Nuclear RNA exosome targeting onto chromatin loci in the degradation of unstable transcripts affects transcriptional programs in liver cells

The regulation of RNA maturation and degradation processes is crucial for maintaining cellular homeostasis, with defective regulation potentially leading to cancer or cellular senescence. RNA homeostasis occurs co-transcriptionally and is influenced by chromatin-associated factors, highlighting the need for further exploration in this area. HP1 proteins, originally identified as markers of pericentromeric heterochromatin, play significant roles in co-transcriptional processes occuring on chromatin. This study investigates the role of HP1 proteins in the maturation and degradation of non-coding RNAs, specifically focusing on their interaction with the RNA exosome, a key machinery for RNA degradation.

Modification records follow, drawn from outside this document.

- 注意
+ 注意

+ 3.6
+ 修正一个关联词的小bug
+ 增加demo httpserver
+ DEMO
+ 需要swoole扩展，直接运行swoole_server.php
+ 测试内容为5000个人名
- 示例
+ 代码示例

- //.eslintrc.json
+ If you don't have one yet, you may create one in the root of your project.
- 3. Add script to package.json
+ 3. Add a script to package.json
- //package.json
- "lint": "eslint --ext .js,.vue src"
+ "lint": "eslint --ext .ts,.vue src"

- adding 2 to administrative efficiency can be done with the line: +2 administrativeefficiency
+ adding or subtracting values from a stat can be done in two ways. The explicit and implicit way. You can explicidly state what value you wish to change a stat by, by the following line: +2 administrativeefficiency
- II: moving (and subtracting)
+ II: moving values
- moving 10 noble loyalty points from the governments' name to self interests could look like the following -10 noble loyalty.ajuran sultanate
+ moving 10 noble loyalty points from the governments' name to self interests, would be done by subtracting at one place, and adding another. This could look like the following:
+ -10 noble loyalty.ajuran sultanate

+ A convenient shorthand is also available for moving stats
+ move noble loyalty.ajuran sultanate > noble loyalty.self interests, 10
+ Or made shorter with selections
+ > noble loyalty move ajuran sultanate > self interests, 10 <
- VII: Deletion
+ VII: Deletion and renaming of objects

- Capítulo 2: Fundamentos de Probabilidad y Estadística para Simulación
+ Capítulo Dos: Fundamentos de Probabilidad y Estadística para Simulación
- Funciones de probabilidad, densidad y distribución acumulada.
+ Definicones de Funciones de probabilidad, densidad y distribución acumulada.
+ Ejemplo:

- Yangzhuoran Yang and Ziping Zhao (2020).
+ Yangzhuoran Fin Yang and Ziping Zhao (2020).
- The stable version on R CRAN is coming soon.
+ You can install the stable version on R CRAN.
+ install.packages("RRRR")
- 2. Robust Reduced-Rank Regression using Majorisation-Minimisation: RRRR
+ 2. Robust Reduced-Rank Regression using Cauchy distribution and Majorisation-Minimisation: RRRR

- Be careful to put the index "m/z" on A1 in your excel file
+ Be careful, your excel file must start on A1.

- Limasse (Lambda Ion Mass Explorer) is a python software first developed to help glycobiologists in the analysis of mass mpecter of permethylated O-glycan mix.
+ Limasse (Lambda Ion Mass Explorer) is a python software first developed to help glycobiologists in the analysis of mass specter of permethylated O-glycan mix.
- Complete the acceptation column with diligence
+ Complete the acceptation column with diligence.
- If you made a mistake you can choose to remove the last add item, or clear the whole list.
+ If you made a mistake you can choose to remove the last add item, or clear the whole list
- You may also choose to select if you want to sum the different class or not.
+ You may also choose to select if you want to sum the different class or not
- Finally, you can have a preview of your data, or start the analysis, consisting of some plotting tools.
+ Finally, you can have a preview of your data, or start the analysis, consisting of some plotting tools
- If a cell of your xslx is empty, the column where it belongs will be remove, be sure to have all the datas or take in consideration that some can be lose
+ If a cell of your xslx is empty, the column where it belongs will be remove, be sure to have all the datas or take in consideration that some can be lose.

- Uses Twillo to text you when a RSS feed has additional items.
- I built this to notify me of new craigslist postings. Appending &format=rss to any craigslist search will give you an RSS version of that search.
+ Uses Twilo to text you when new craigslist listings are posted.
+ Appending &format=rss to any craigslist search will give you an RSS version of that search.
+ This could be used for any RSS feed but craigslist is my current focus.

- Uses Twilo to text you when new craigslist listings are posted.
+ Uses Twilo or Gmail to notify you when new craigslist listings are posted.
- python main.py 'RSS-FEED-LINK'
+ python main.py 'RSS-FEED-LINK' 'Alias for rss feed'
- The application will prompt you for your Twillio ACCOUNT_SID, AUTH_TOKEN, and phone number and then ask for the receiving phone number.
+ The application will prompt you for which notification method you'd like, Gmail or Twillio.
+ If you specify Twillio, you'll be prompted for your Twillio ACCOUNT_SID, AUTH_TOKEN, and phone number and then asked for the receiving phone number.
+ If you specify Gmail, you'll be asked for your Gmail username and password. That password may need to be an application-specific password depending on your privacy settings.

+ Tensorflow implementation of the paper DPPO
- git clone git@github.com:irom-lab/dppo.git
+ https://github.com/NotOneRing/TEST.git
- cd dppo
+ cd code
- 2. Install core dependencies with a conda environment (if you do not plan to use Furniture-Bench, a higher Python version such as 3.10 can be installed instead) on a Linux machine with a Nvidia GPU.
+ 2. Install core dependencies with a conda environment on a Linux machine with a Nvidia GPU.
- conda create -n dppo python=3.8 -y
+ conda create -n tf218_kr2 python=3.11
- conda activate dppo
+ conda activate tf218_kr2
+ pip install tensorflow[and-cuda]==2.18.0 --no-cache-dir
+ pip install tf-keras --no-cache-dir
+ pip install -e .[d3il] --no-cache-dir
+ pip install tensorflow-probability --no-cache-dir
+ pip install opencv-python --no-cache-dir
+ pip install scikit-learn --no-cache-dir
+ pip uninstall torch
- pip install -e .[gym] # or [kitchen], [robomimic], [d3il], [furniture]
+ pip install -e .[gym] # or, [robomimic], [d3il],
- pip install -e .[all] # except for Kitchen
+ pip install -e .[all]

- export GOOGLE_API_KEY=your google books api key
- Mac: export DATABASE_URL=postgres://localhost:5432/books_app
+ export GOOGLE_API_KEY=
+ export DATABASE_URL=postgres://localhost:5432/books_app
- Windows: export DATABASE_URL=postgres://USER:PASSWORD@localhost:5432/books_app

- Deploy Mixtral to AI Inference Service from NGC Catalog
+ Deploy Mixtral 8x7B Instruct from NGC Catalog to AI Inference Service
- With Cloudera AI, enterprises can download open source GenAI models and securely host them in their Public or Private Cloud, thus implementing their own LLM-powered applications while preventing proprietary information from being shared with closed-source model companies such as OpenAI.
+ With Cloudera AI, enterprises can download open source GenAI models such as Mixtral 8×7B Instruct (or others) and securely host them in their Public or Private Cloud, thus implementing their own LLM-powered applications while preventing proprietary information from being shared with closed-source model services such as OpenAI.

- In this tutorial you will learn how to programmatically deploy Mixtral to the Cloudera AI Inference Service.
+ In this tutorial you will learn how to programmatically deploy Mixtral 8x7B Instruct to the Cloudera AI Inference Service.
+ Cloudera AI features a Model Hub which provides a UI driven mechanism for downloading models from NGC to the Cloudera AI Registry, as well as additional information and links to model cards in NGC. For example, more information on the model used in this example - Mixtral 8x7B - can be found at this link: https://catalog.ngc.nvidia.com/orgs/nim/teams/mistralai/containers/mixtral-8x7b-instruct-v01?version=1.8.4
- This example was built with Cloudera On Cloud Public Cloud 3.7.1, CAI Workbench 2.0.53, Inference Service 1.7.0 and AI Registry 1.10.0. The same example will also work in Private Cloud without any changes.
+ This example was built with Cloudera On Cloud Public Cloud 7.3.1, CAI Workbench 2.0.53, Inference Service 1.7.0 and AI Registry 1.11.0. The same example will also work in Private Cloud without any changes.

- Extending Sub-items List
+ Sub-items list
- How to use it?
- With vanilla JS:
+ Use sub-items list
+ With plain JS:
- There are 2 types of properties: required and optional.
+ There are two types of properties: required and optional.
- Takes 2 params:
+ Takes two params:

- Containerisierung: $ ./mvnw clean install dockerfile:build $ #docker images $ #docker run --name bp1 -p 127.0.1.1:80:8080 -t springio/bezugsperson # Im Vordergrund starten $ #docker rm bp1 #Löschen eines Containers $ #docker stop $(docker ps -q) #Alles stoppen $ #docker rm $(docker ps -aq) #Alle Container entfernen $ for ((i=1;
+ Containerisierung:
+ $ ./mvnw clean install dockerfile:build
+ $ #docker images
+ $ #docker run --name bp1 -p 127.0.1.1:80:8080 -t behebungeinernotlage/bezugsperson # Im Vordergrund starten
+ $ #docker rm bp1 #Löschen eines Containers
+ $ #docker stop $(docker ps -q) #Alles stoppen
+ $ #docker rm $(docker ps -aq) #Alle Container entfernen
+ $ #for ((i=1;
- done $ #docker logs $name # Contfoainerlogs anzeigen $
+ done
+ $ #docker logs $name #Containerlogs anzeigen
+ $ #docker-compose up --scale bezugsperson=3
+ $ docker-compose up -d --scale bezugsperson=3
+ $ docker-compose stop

The effects of depleting all three HP1 isoforms were investigated in mouse embryonic liver (BMEL) cell lines. Our results demonstrate that the RNA exosome interacts with HP1 proteins and is targeted to chromatin loci through HP1-dependent mechanisms. Furthermore, the absence of HP1 proteins alters various RNA species genome-wide, reactivating transposon-like repeat elements and stabilizing certain gene-associated transcripts thereby found in cytoplasm. In human cells, patients with highest levels of inflammation show reduced HP1 levels and less RNA degradation. This reduction leads to tumors with unique characteristics, being more rigid and exhibiting lower proliferation, which makes them less deadly than tumors with high HP1 levels.

These findings illustrate the role of HP1 proteins in regulating RNA homeostasis through their interaction with the RNA exosome, suggesting important implications for cancer biology.